2. Amendment to Schedule 1.02 to the Investment Agreement. Schedule 1.02 to the Investment Agreement hereby is amended by deleting the definitions of "Completion Date" and "Scheduled Lease Termination Date" and substituting the following therefor:
“Completion Date”: the earlier to occur of (i) the date on which the Company, as Acquisition/Construction Agent for the Lessor, delivers the Completion Certificate and (ii) August 1, 2002 (or, in the event of a Casualty Occurrence during the Construction Term and the Lessee is exercising its replacement rights pursuant to Section 14(d) of the Lease, December 1, 2002). |
"Scheduled Lease Termination Date": the date that is 5 years after the earlier of the Completion Date and February 1, 2002.
3. Amendment to Schedule 1.02(b) to the Investment Agreemen. Schedule 1.02(b) to the Investment Agreement (the Pricing Schedule) hereby is amended by deleting it in its entirety and by substituting therefor Schedule 1.02(b) attached hereto.
4. Amendment to Section 14(d) of the Lease. Section 14(d) of the Lease hereby is amended by deleting the date "May 1, 2002" in the seventh line thereof and substituting the following therefor the date "October 1, 2002".
5. Restatement of Representations and Warranties. The Company hereby restates and renews each and every representation and warranty heretofore made by it in the Investment Agreement, the Lease and the other Operative Documents as fully as if made on the date hereof and with specific reference to this First Amendment, the Lease and all other Operative Documents executed and/or delivered in connection herewith.
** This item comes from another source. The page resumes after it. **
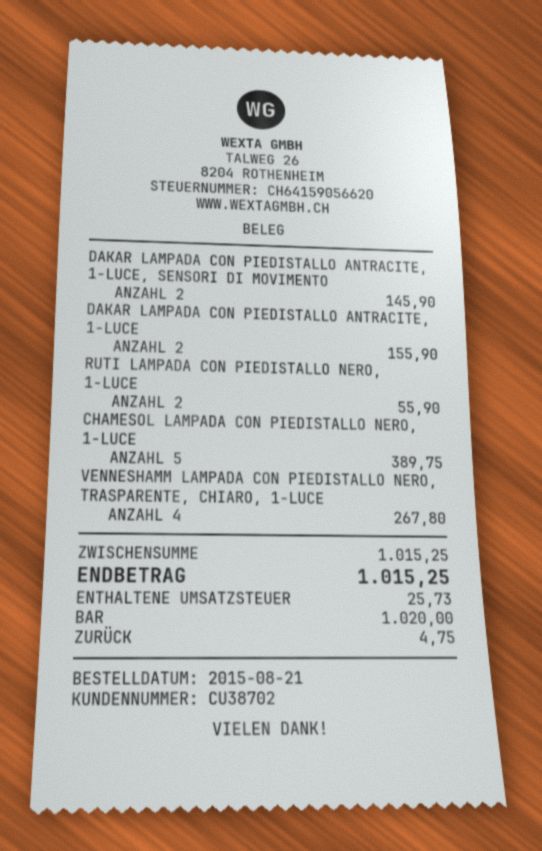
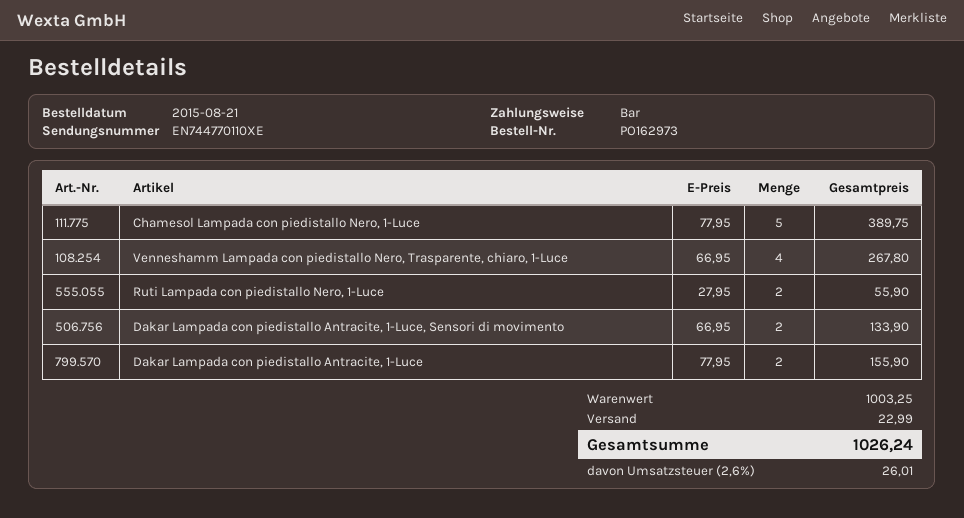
DAKAR LAMPADA CON PIEDISTALLO ANTRACITE, 1-LUCE, SENSORI DI MOVIMENTO: 2 for 145.90 -> 2 for 133.90
subtotal: 1015.25 -> 1003.25
shipping: none -> 22.99
tax: 25.73 -> 26.01
total: 1015.25 -> 1026.24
6. Effect of Amendment. Except as set forth expressly hereinabove, all terms of the Investment Agreement, the Lease and the other Operative Documents shall be and remain in full force and effect, and shall constitute the legal, valid, binding and enforceable obligations of the Company. The amendments contained herein shall be deemed to have prospective application only, unless otherwise specifically stated herein.
7. Ratification. The Company hereby restates, ratifies and reaffirms each and every term, covenant and condition set forth in the Investment Agreement, the Lease and the other Operative Documents effective as of the date hereof.
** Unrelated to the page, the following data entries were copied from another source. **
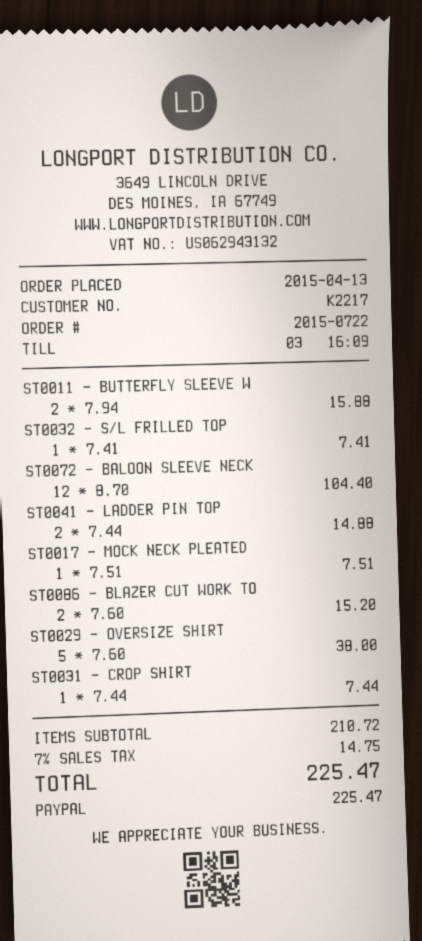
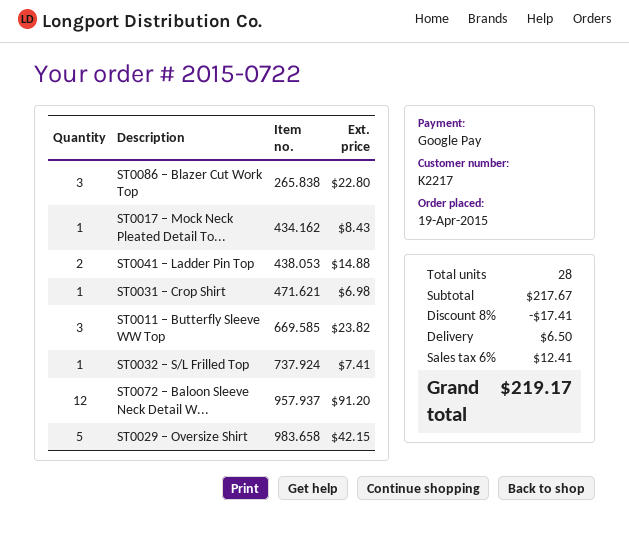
order date: 2015-04-13 -> 2015-04-19
payment method: PayPal -> Google Pay
ST0011 – BUTTERFLY SLEEVE W: 2 for 15.88 -> 3 for 23.82
ST0072 – BALOON SLEEVE NECK: 12 for 104.40 -> 12 for 91.20
ST0017 – MOCK NECK PLEATED: 1 for 7.51 -> 1 for 8.43
ST0086 – BLAZER CUT WORK TO: 2 for 15.20 -> 3 for 22.80
ST0029 – OVERSIZE SHIRT: 5 for 38.00 -> 5 for 42.15
ST0031 – CROP SHIRT: 1 for 7.44 -> 1 for 6.98
subtotal: 210.72 -> 217.67
discount: none -> 8% = 17.41
shipping: none -> 6.50
tax: 7% = 14.75 -> 6% = 12.41
total: 225.47 -> 219.17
8. Counterparts. This First Amendment may be executed in any number of counterparts and by different parties hereto in separate counterparts, each of which when so executed and delivered (which may effected by facsimile) shall be deemed to be an original and all of which counterparts, taken together, shall constitute but one and the same instrument.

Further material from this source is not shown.